Given a man, a saw, a speedboat, a scuba suit and time (to search for the cable), this seems trivial. From what I've heard, one cable leaves out of a particular town (which I know but will leave out here) in california that serves most of india.
And it is not like these are heavily armored cables. You are basically looking at the same problem as the pipelines in south america. Something easy to destroy that goes across hundreds of miles of unguarded wilderness.
Re:[Citation Needed] --NT (Score:5, Insightful)
The vast majority of the respective populations are not irrational, psychotic and unstable.
Re:Fun with Bayes (Score:4, Insightful)
All of them. But since you're asking me specifically, let's go through it:
But let's talk about the rationale for his analysis for a second. First of all, he assumes that cable failures are independent events and are randomly distributed. But is there a good reason to do this? What if they aren't. What if failures in one cables increase the likelihood of failures in other cables a la the New York City Blackout of 2006. Furthermore, what about seismic events? In 2006, six Asian undersea cables were disabled in a two-day period.

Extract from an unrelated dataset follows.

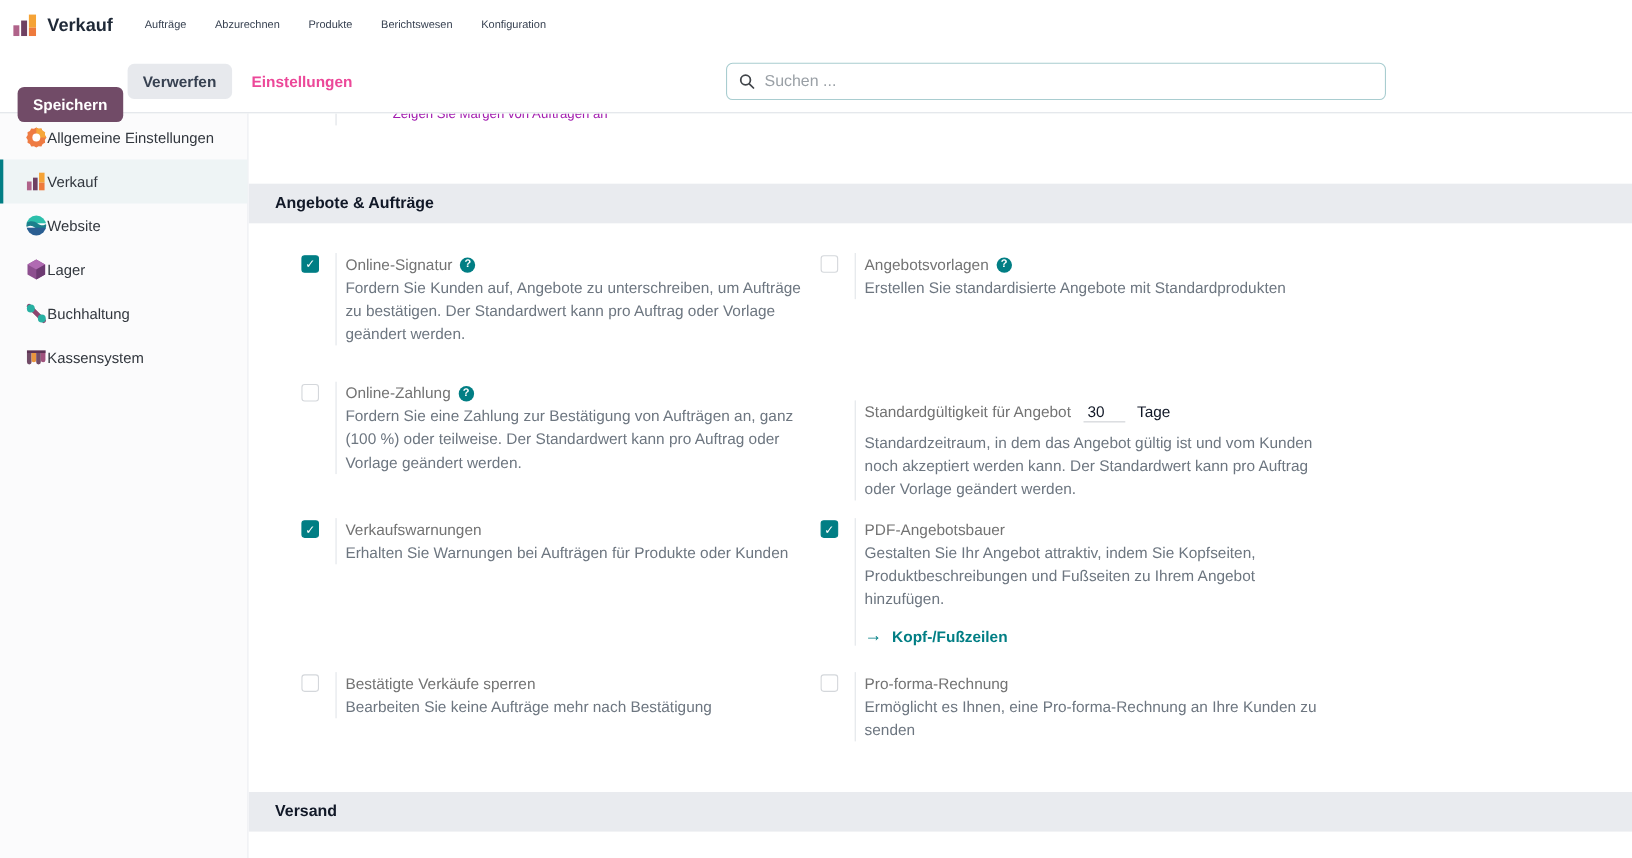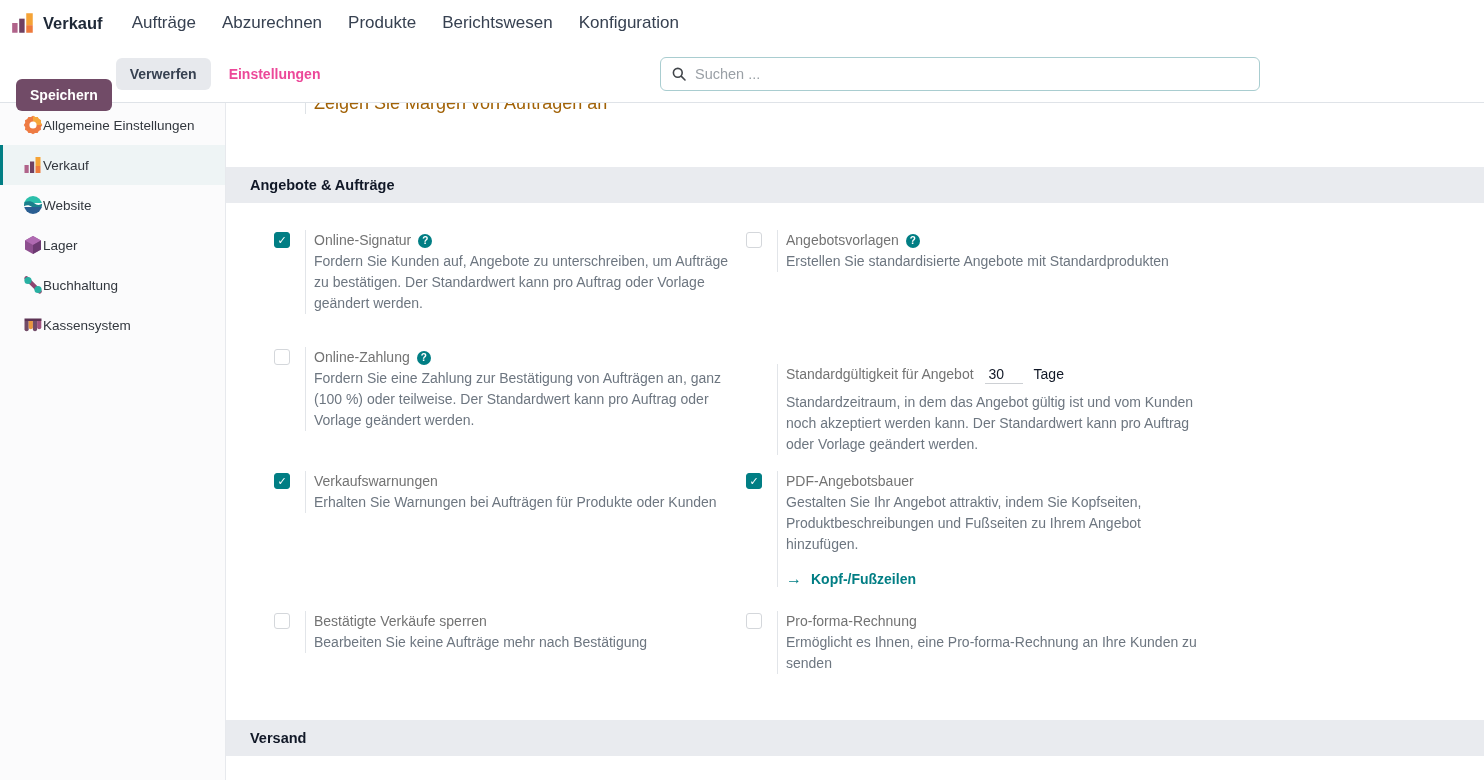"Aufträge" .navitem { font-size: 17px -> 10px }
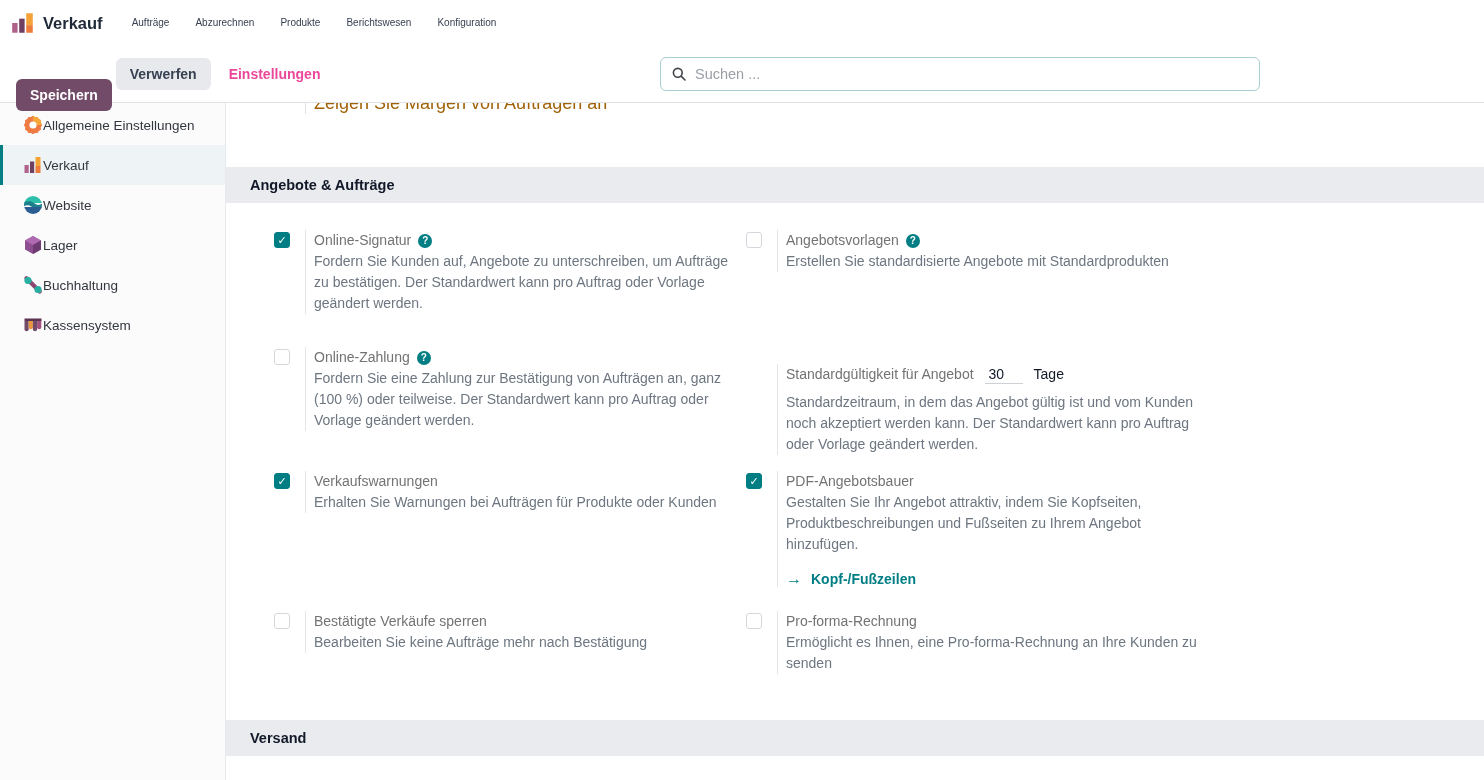"Zeigen Sie Margen von Aufträgen" .partial span { color: #a16207 -> #a21caf; font-size: 18px -> 12px; margin-left: none -> 43px }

He could have similarly made some bullshit analysis then--coming up with an even more "certain" result, making it seem as if a conspiracy was afoot--despite the fact that the failures were, in fact, the result of natural phenomenon, the Hengchun earthquake [wikipedia.org].
Quite simply, in the absence of objective data, I wouldn't. Computing a probability based upon made-up numbers usually just gives you the answer that you assumed to be true all along. You might as well follow your intuition, at that point, and not kid yourself with fake probabilities and statistics.
I don't disagree with Bayes' theorem (or Occam's Razor), jackass. I disagree with using it incorrectly in an intellectually lazy way to try and "prove" a half-baked notion. My spam filter uses hundreds of thousands of objective datapoints to accurately identify spam. It's programmers didn't just program four datapoints of what they thought spam would look like and then call it a day. How effective do you think it would be if they had? Then why are you giving so much credence to this guy's "work."